It is widely believed that globalization has proceeded to the
point where international economic linkages are as strong as those
within nations. Struck by research suggesting that this perception
is dramatically mistaken, John Helliwell spent three years
assessing the evidence. The results are reported in this book, the
latest in Brookings' Integrating National Economies series. It
provides the most systematic measurements yet available of the
relative importance of global and national economic ties.
The original finding, based on a gravity model of trade flows,
was that 1988 trade linkages between Canadian provinces were twenty
times as dense as those between Canadian provinces and U.S. states
of similar size and distance. A much longer and more detailed body
of data is used to expand and explain these findings. Data for
trade within and among OECD and some developing countries are used
to show that the Canadian-U.S. results are applicable to other
countries. Helliwell then surveys and extends the evidence relating
to price linkages, capital mobility, migration, and knowledge
spillovers, finding in all cases very large border effects.
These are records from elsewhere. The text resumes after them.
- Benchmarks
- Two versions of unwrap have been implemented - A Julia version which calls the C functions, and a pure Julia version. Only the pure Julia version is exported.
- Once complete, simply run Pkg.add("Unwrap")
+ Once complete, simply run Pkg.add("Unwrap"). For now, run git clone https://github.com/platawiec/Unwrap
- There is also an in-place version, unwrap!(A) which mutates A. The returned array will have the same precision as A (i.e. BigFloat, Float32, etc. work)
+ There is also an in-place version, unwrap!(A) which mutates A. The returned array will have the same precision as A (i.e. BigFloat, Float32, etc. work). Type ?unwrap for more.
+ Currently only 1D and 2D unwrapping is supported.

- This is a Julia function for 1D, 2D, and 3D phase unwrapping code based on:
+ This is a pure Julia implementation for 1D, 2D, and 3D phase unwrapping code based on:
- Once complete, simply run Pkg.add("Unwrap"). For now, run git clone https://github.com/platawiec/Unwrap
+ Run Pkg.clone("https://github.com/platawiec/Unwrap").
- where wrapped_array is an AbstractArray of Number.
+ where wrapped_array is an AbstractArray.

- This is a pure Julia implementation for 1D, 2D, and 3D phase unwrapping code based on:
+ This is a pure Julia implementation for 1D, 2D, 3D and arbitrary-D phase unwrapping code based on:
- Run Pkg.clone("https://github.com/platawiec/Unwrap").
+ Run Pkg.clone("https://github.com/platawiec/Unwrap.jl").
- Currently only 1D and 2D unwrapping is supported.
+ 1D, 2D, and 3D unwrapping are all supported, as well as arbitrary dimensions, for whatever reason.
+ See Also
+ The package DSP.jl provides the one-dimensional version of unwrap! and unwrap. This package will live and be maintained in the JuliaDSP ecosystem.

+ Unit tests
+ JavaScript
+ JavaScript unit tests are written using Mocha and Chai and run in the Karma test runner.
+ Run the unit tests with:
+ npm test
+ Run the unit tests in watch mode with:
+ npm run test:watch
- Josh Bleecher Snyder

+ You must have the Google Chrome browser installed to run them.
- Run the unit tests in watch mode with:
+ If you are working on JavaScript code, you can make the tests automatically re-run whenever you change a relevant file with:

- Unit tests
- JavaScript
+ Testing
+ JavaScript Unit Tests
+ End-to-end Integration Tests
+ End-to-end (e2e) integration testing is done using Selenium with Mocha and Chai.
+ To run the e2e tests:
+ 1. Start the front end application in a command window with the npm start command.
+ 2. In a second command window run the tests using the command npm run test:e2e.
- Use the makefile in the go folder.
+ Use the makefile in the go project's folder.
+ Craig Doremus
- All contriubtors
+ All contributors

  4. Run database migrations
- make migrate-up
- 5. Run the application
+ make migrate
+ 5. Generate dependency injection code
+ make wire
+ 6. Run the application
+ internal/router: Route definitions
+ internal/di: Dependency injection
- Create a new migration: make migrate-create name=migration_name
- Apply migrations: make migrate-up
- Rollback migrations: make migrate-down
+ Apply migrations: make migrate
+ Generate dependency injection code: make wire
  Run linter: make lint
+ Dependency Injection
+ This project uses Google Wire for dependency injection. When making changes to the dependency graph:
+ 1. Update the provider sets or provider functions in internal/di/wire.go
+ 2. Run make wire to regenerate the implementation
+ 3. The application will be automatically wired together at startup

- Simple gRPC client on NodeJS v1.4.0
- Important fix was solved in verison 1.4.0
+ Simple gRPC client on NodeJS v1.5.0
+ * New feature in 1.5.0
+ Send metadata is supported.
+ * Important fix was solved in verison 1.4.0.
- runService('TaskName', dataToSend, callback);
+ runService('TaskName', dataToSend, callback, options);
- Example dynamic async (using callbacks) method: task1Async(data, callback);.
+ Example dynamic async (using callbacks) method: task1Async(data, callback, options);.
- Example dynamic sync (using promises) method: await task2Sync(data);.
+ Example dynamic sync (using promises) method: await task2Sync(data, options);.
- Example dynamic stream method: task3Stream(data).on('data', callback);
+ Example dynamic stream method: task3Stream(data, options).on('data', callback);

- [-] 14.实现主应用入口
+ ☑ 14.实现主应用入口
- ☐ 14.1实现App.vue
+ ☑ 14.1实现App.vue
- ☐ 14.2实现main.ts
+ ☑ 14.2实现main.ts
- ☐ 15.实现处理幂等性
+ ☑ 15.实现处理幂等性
The evidence offers a challenge to economists, policymakers, and
citizens to explain why national economies have so much staying
power, and to consider whether this is a good or bad thing.
Helliwell argues that since large and small industrial economies
have similar levels of income, there are likely to be diminishing
returns from increases in globalization beyond levels sufficient to
permit the ready exploitation of comparative advantages in trade,
and relatively easy access to knowledge developed elsewhere.